„Kein Tribunal gegen Syrien“

Der syrische Botschaftssekretär Nabil Chritah bestreitet eine Beteiligung am Sprengstoffanschlag auf das Berliner Maison de France / Jahrelang betreute er in Ost-Berlin die „Carlos“-Gruppe  ■ Aus Berlin W. Gast

Zu Beginn seiner Aussage gab der Zeuge eine ungewöhnliche Stellungnahme ab. Nabil Chritah, bis zum Oktober 1985 der dritte Sekretär der syrischen Botschaft in Ost-Berlin, appellierte gestern an die 29. Große Strafkammer des Berliner Landgerichts, daß der Prozeß, in dem er nun aussagen wolle, nicht zu einem „Tribunal gegen Syrien“ führen dürfe. Angeklagt ist der Ex-MfS-Offizier Helmut Voigt – wegen der Weitergabe von rund 24 Kilogramm Sprengstoff an die international gesuchten Terroristen der „Carlos“-Gruppe wird er der Beihilfe an dem Sprengstoffanschlag auf die französische Kultureinrichtung Maison de France in Berlin am 25. 8. 1983 beschuldigt. Bei dem Attentat wurden eine Person getötet und 23 zum Teil schwer verletzt.
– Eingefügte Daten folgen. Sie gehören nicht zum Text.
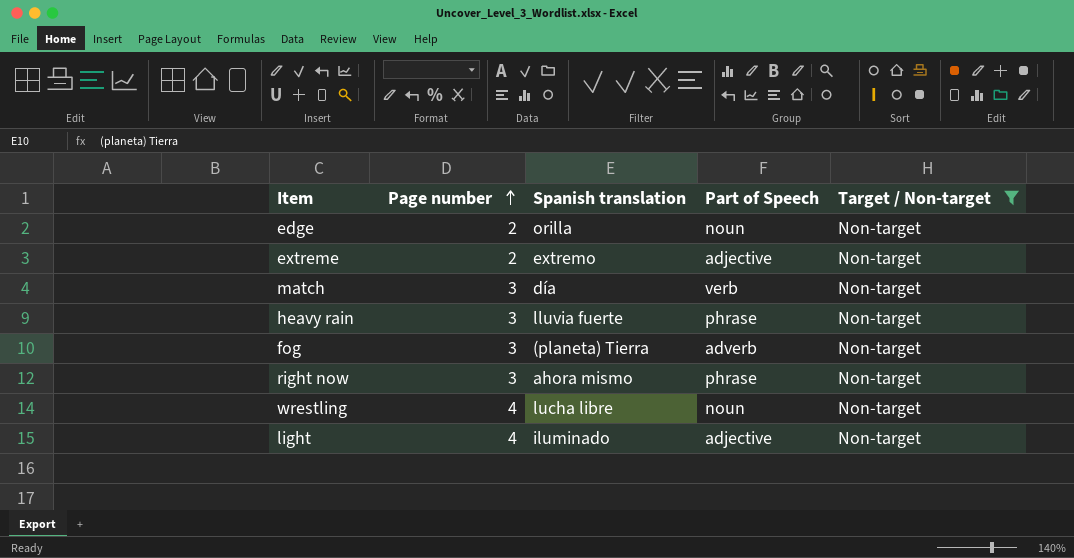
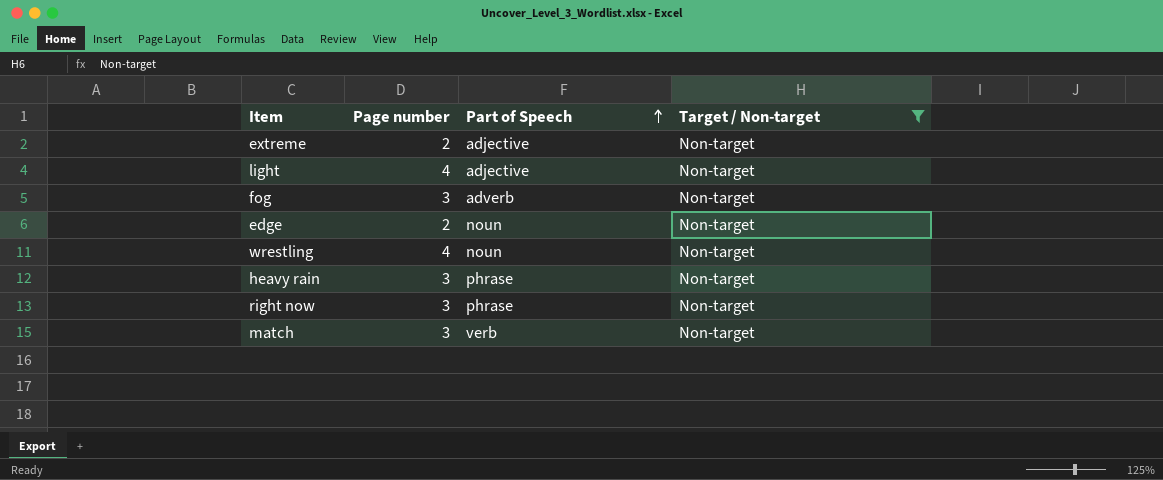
row order: Page number ascending -> Part of Speech ascending
column Spanish translation | position: 3 -> none

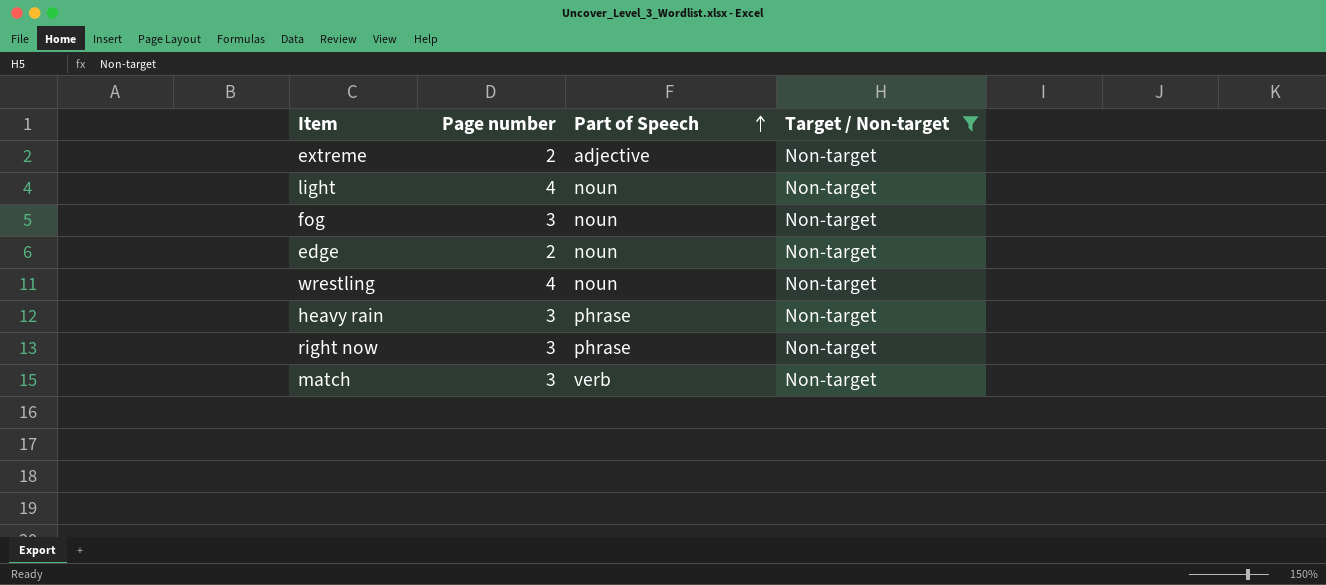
light | Part of Speech: adjective -> noun
fog | Part of Speech: adverb -> noun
Weitschweifig beschwor der 43jährige Chritah die guten deutsch-syrischen Beziehungen, die sich „von Tag zu Tag“ vertiefen würden. Syrien, das sei nunmehr das Land, das den Terrorismus bekämpfe. Er beschwor, daß Syrien mit dem Anschlag auf das Maison de France nichts zu tun hatte. Hinter einer spanischen Wand den Blicken der Zuschauer entzogen und von einem halben Dutzend Personenschützern bewacht, legte der Zeuge die Geschichte seiner Kontakte zur „Carlos“-Gruppe dar. Im Winter 1981 habe er von seinem Botschafter den Auftrag erhalten, die Gruppe zu betreuen. Die Weisung dazu sei auf ein Telegramm des Außenministeriums in Damaskus zurückgegangen. Die Gruppe sollte danach alle mögliche Hilfe erhalten. Die Gruppe, das waren der Venezolaner Ramirez Sanchez („Carlos“), sein Stellvertreter Johannes Weinreich (der unter dem Decknamen „Jean“ die Botschaft aufsuchte) und Magdalena Kopp („Maria“), die Lebensgefährtin von Carlos. Die drei benutzten syrische Diplomatenpässe. Weinreich habe einen Reisekoffer im Zimmer des Botschaftssekretärs Chritah deponiert, darin: eine Maschinenpistole, eine Pistole, zwei oder drei Päckchen Sprengstoff in Parfüm-Verpackungen. Bei seinen Aufenthalten in der DDR habe „Jean“ stets die Pistole an sich genommen, sie vor der Ausreise jeweils wieder im Koffer deponiert. Ohne Waffe, so Chritah, habe der Mann sich „nackt“ gefühlt.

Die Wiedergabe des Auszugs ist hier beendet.